1. Cross-Schema Query: This query retrieves columns `column1` and `column2` from the table `table_name` within the specified `schema_name` and `catalog_name`.

```sql
SELECT column1, column2
FROM catalog_name.schema_name.table_name;
```

2. Cross-Catalog Query: This query retrieves columns `column1` and `column2` from the table `table_name` within the specified `schema_name` and `catalog_name`.

```sql
SELECT column1, column2
FROM catalog_name.schema_name.table_name;
```

#### Limitations:

* **Slight Increase in Parsing Time:** Due to the additional complexity introduced by cross-schema and cross-catalog querying, there may be a slight increase in parsing time for initial queries.

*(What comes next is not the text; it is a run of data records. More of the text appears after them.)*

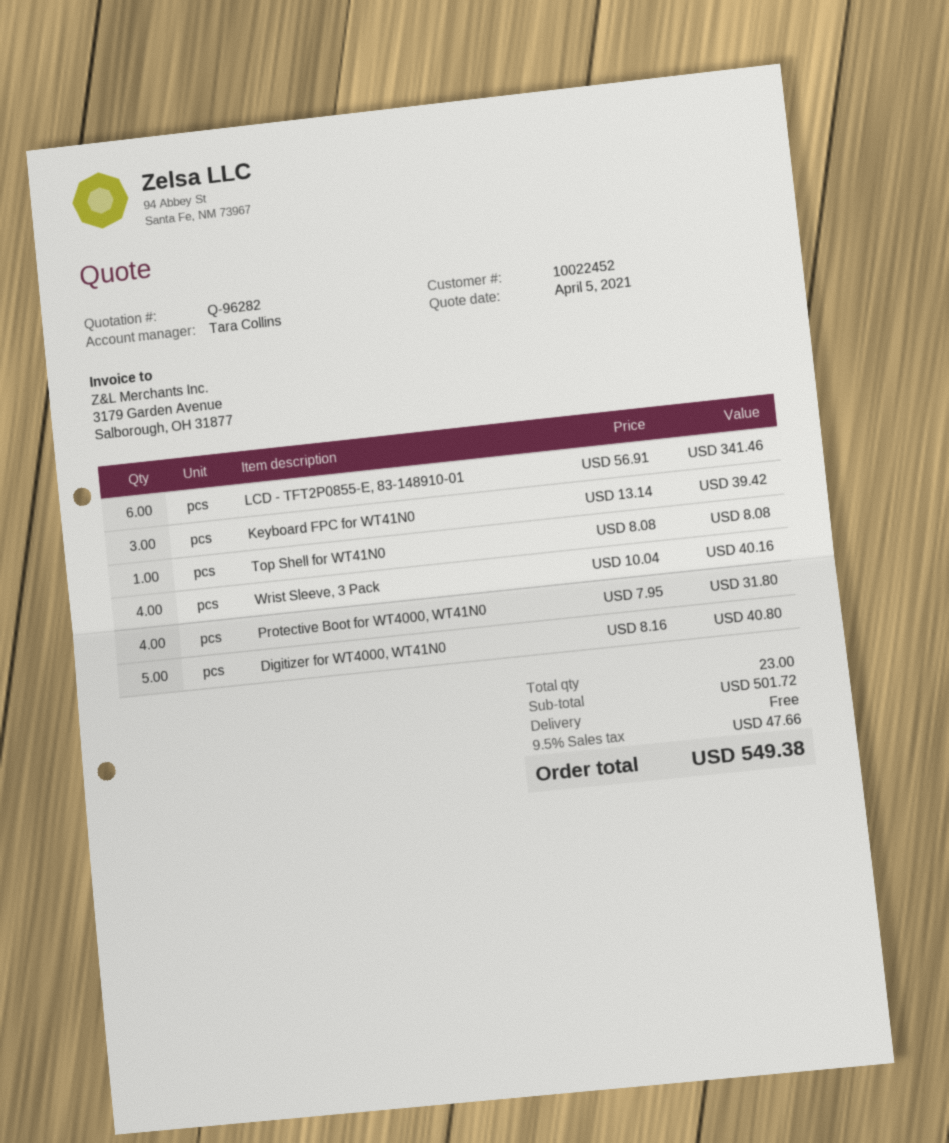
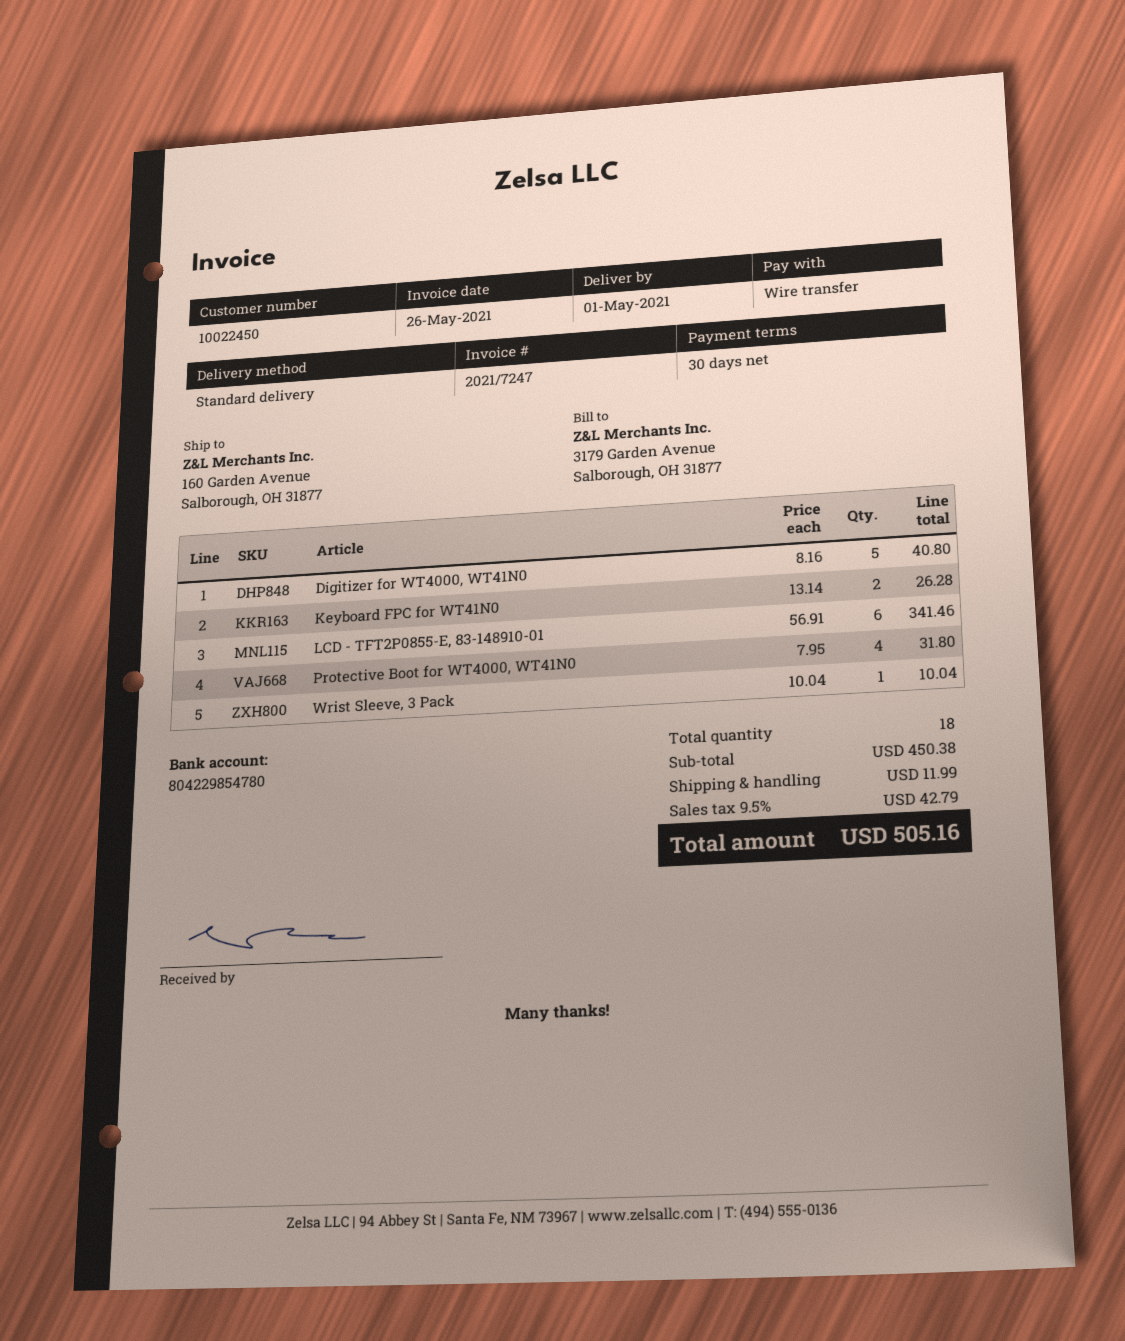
customer number: 10022452 -> 10022450
Keyboard FPC for WT41N0: 3 x 13.14 = 39.42 -> 2 x 13.14 = 26.28
Top Shell for WT41N0: 1 x 8.08 = 8.08 -> none
Wrist Sleeve, 3 Pack: 4 x 10.04 = 40.16 -> 1 x 10.04 = 10.04
total quantity: 23 -> 18
subtotal: 501.72 -> 450.38
shipping: 0.00 -> 11.99
tax: 9.5% = 47.66 -> 9.5% = 42.79
total: 549.38 -> 505.16

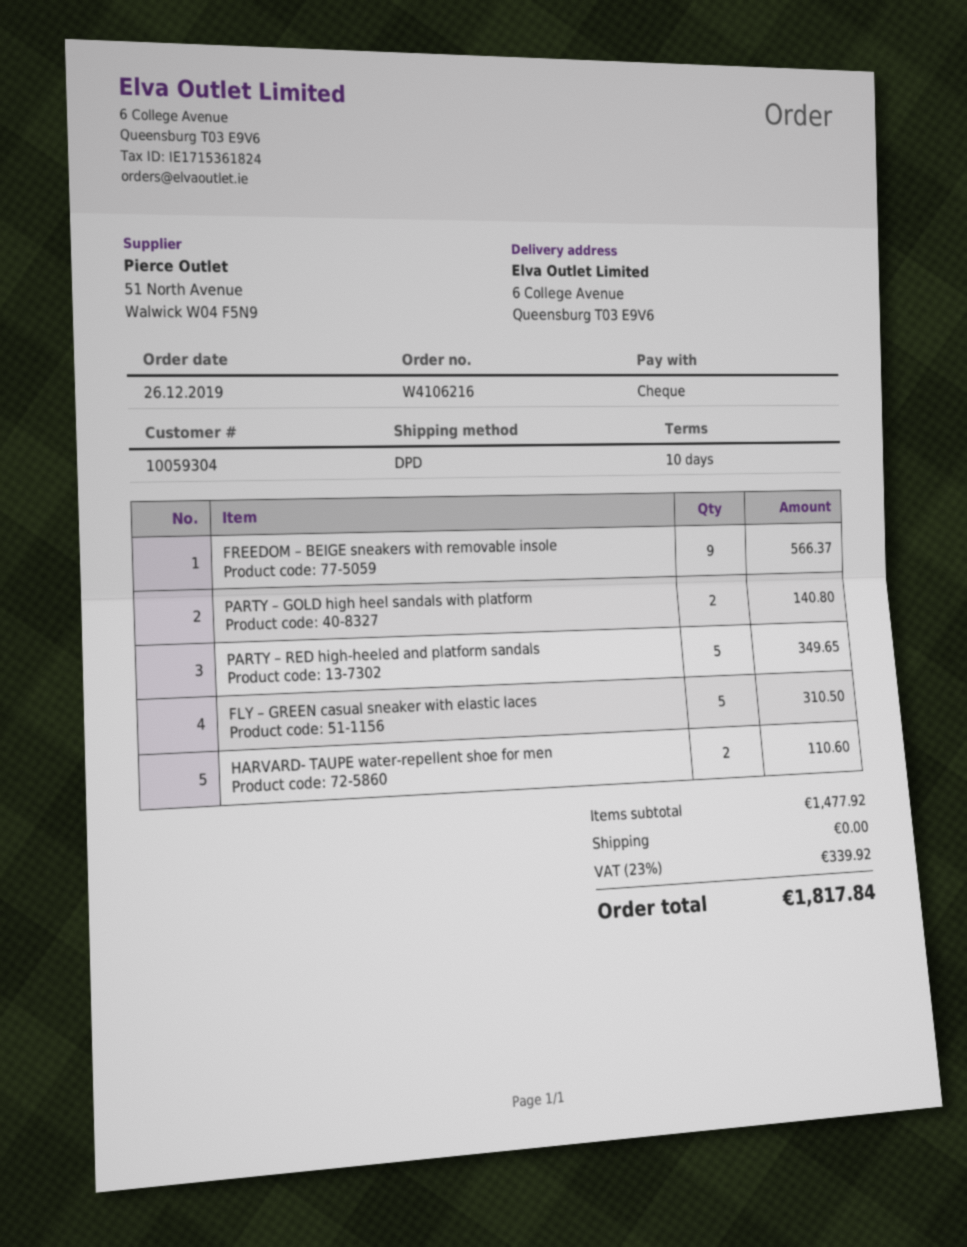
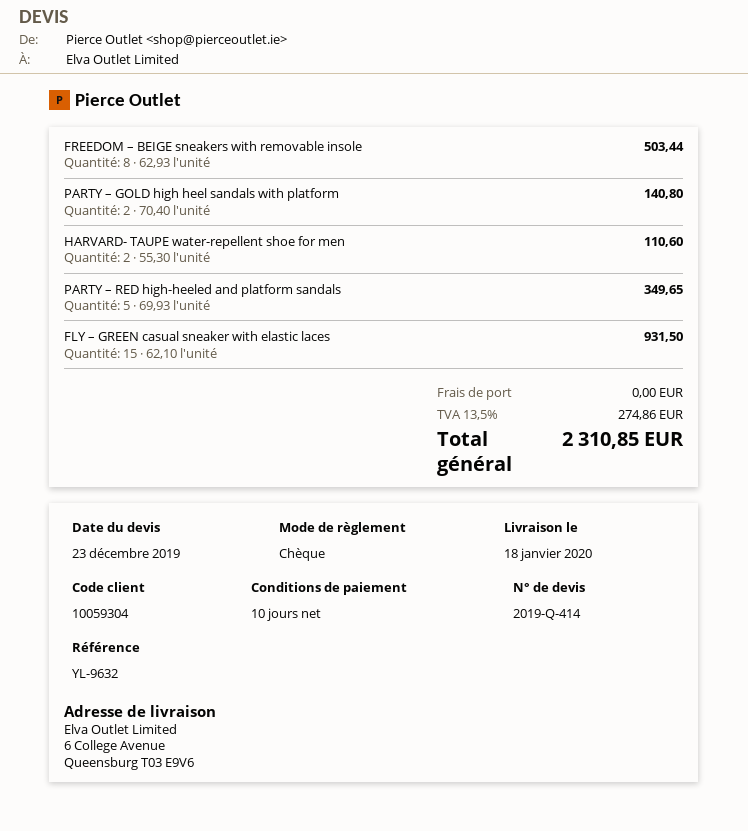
FREEDOM – BEIGE sneakers with removable insole: 9 for 566.37 -> 8 for 503.44
FLY – GREEN casual sneaker with elastic laces: 5 for 310.50 -> 15 for 931.50
tax: 23% = 339.92 -> 13.5% = 274.86
total: 1817.84 -> 2310.85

However, subsequent queries benefit from query plan caching and performance optimizations.
* **Fully Qualified Path Requirement:** When performing cross-schema or cross-catalog queries, it is essential to provide the entire path, including the catalog name, schema name, and table name.&#x20;
  * Examples:
    * **Hive Catalog:**\
      `<catalog_name>.<db_name>.<table_name>`\
      `catalog_name` - name of catalog specified during catalog creation in e6data
    * **Glue Catalog:**\
      `<catalog_name>.<db_name>.<table_name>`\
      `catalog_name` - name of catalog specified during catalog creation in e6data
    * **Unity Metastore:**\
      `<unity_catalog_name>.<db_name>.<table_name>`\
      `unity_catalog_name` - name of catalog which is created under Unity in Databricks
* **Same Account and Region for Cross-Catalog Queries:** To query tables across catalogs, the catalogs must reside within the same account and region. This limitation ensures data security and optimal performance.